January came, and they started reading the Gospel of Saint John. Then there came that eventful day–February 14th. It was Wally's turn to read, and Joe got back of the stove: "Let not your heart be troubled, ye believe in God, believe also in me. In my Father's house are many mansions: if it were not so I would have told you. I go to prepare a place for you." Joe's hand brushed across his eyes. "What's the matter, Joe?"
"Were you crying, Joe?"
"Yes, go ahead. I am thinking about my little girl. I am not crying because of that Bible." Then Wally said, "I'd like to know if this Book is true.
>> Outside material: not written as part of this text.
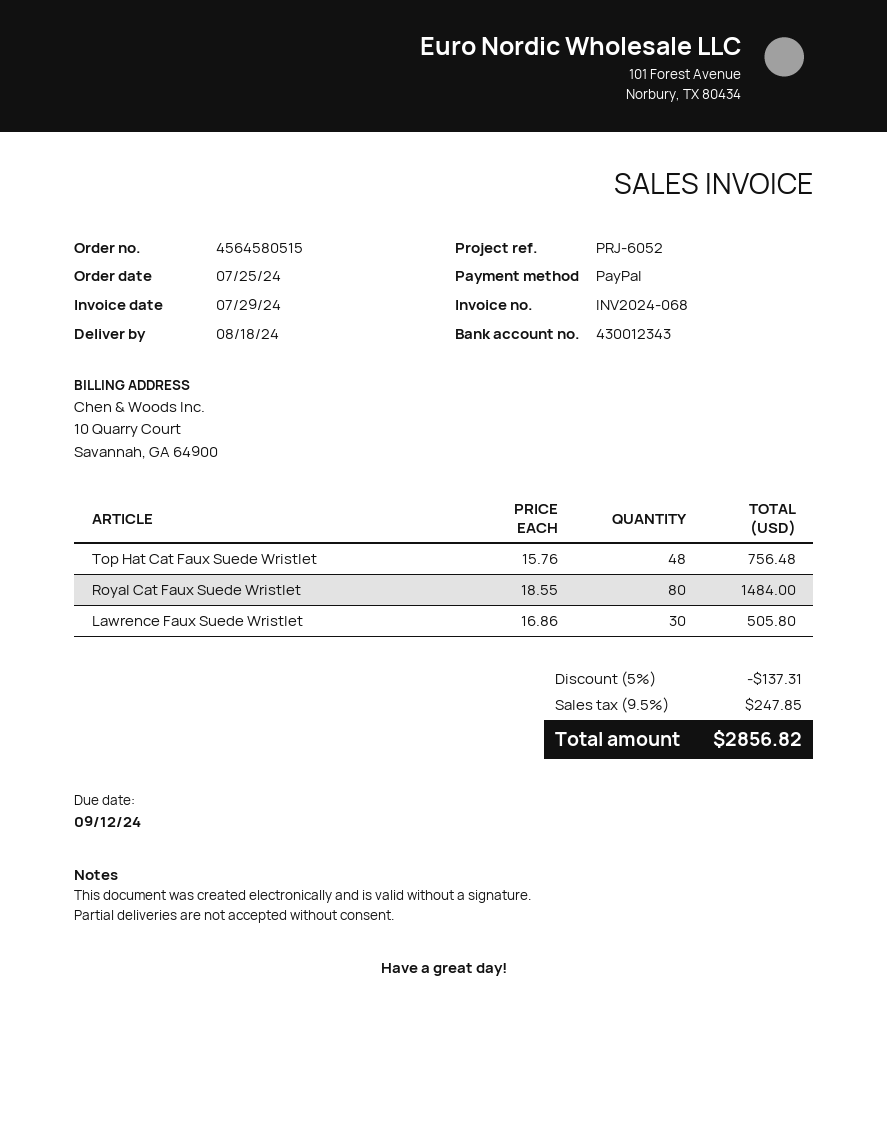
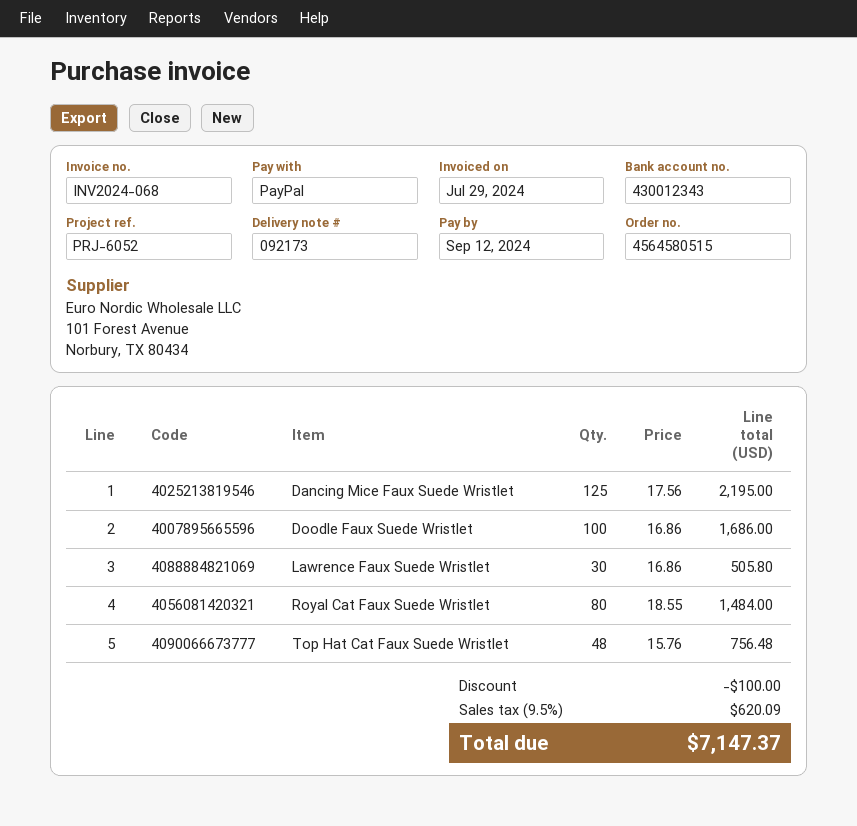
Dancing Mice Faux Suede Wristlet: none -> 125 x 17.56 = 2195.00
Doodle Faux Suede Wristlet: none -> 100 x 16.86 = 1686.00
discount: 137.31 -> 100.00
tax: 9.5% = 247.85 -> 9.5% = 620.09
total: 2856.82 -> 7147.37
For the last five days I've been wanting to pray, and I was scared you fellows would laugh at me, but I will not be scared anymore. I will ask God, if there is a God, to speak to me."
Joe said, "Well, since you have committed yourself, I will tell you that my heart has been broken for the last week. I can hear my mother back in Iowa praying–though she is now in Glory. What about you, Jimmy?"
"If you fellows want to pray, I will pray with you." Three old drunken sots in the lonely cabin got down on their knees to pray. Their prayers rose higher and higher. Suddenly, Wally Flett jumped to his feet, "Hallelujah! Hallelujah! Jesus heard me!" While he was shouting, up jumped Jimmie Miller, and then Joe Conlee, the third man in that cabin, arose shouting glory. It was two o'clock in the morning when they arose from prayer. Into that cabin had come the Man with the seamless robe. I can see Him standing in Spirit by the old Yukon stove, as He put His hands on their heads.
Then Joe took the whiskey barrel and rolled it to the door. Wally took the hatchet to it, and the cursed liquor ran out into the snow amid shouts of glory. The angels were looking over the battlements of Glory as they saw what happened in the lonely cabin. Jimmie Miller, Joe Conlee, and Wally Flett were born again by the Spirit of God.
Young friend, be careful what you read. There is no book like the Bible, and if ever a battle starts within the confines of your heart and life, say, "Lord, while I cannot understand, I will believe Thee; and where I cannot reason, I will walk in faith; and where I cannot see, I will trust."